Improved survival associated with neoadjuvant chemoradiation and surgery vs other means of treatment for NSCLC N2 patients (clinical stage IIIa and IIIb)

2015 
Introduction: This study examines whether neoadjuvant chemoradiationtherapy combined with surgery improves survival rates when compared with other treatment strategies. Methods: We analysed 225 NSCLC patients with positive N2-nodes, who received various treatment between 2009 and 2014. Median follow-up and overall survival (OS) were defined from date of diagnosis to last known contact. Overall survival was estimated using Kaplan-Meier methods.
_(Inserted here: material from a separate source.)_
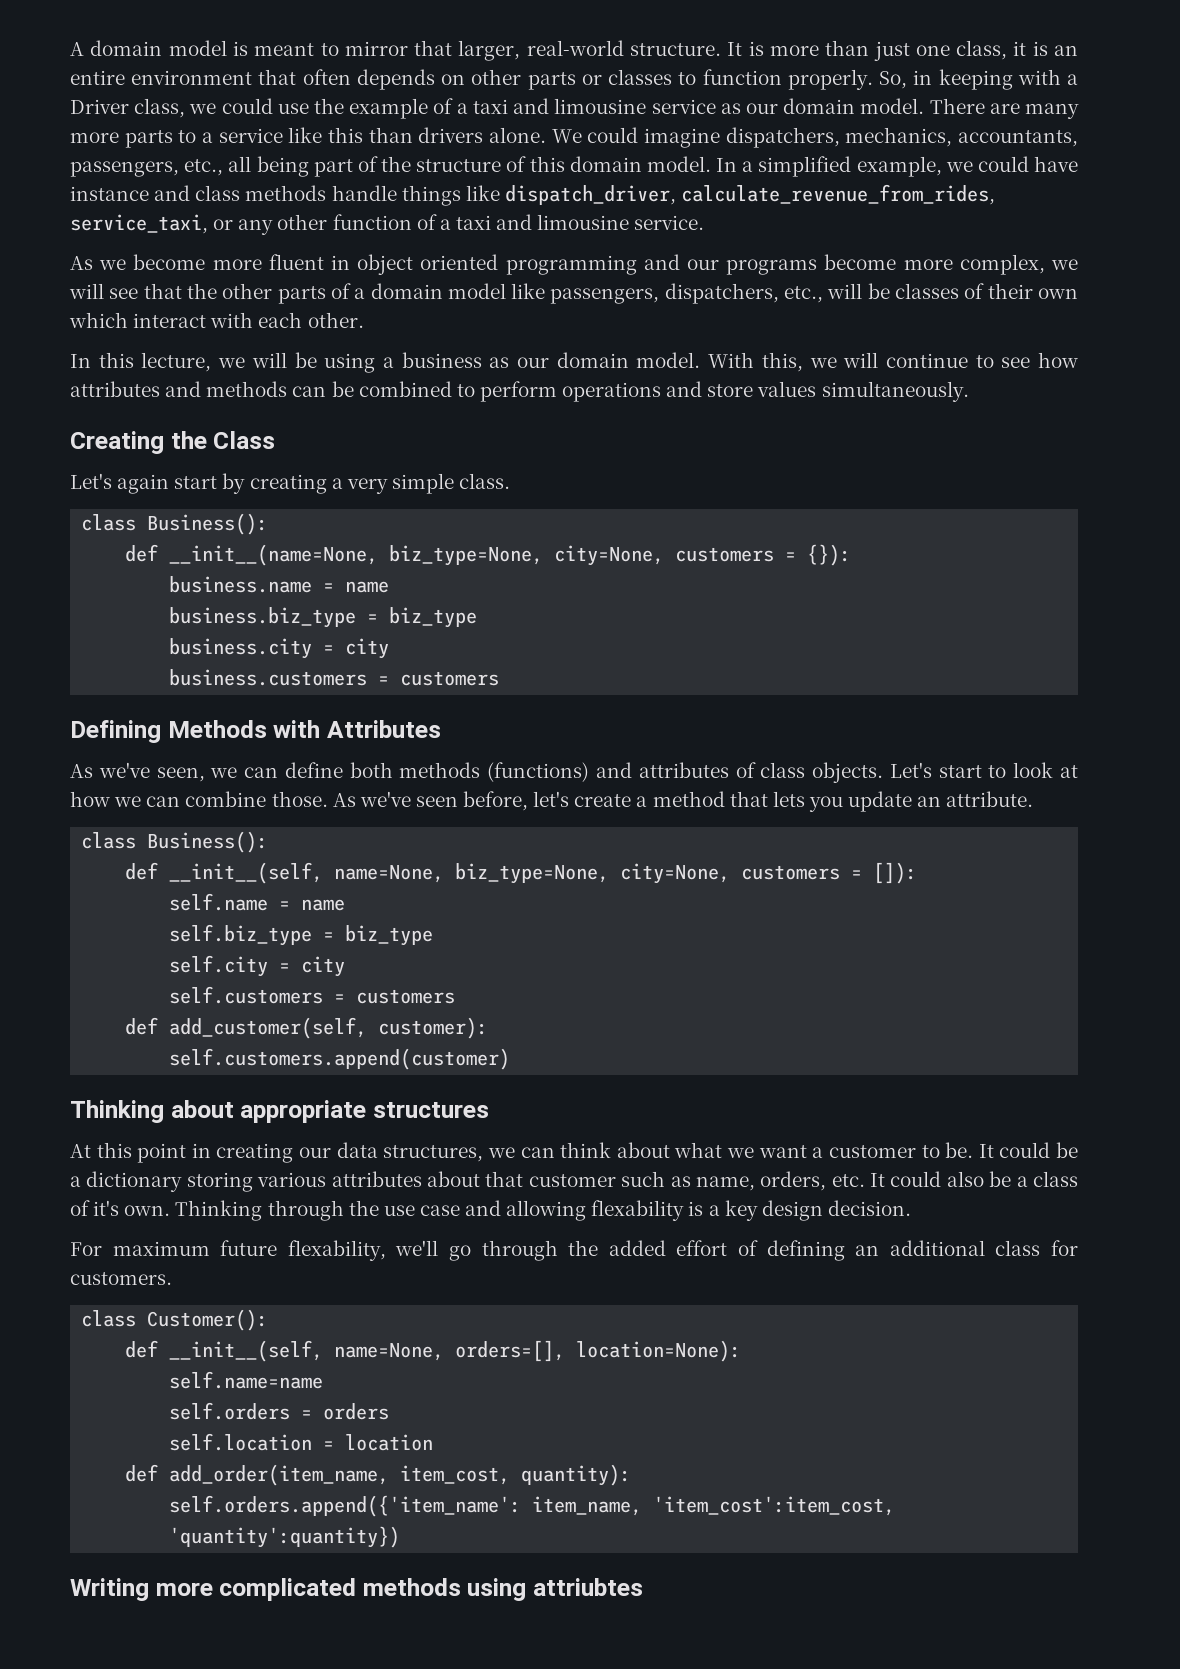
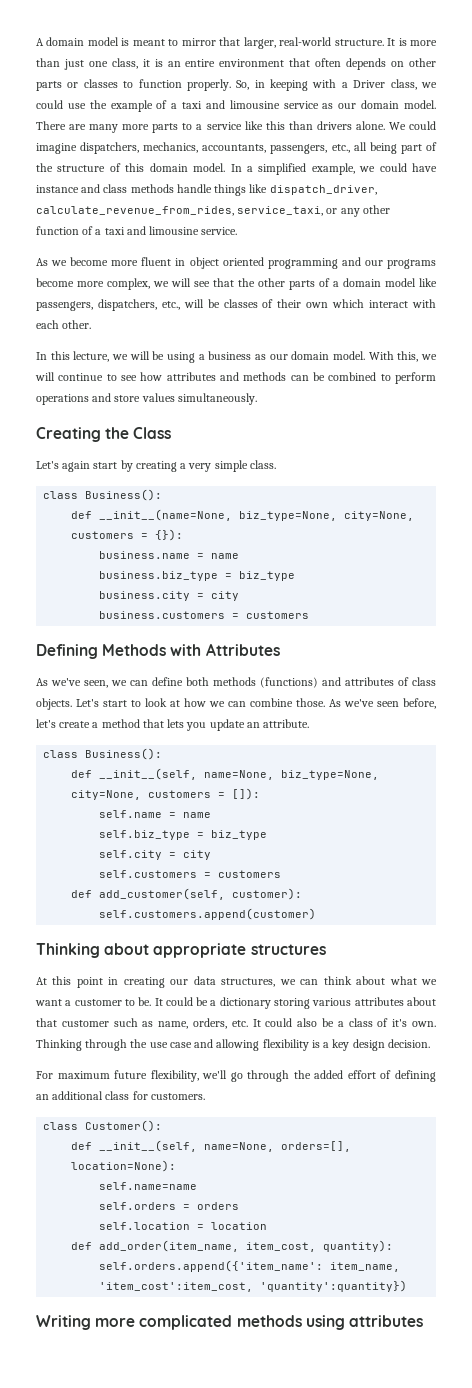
[591,1200,685,1221] flexability -> [262,1039,309,1051] flexibility
[287,1240,386,1261] flexability, -> [150,1070,199,1082] flexibility,
[533,1578,644,1596] attriubtes -> [348,1315,423,1327] attributes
Results: Mean age was 70 +/- 10 years. 13 patients received only radiationtherapy (RT), 36 patients neoadjuvant chemoradiotherapie and surgery (CRT-S), 38 patients were primary operated and received adjuvant chemoradiotherapie (S-CRT), 120 patients received chemotherapy (CTX) and 18 patients received best supportive care (BSC). Median follow-up was 15.1 month. Overall survival is represented in figure 1. Median overall survival in CRT-S group was 522.5 days (average 763 days), in CTX group was 283 days (average 424 days), in S-CRT group was 287.5 days (average 515.8 days), in RT group was 318 days (average 370.8 days), in BSC group was 12.5 days (average 50 days). Conclusion: This study demonstrates that therapy of choice for NSCLC patients with N2 positive nodes (both IIIA and IIIB clinical stage) is neoadjuvant chemoradiotherapy followed by radical surgery for improved overall survival.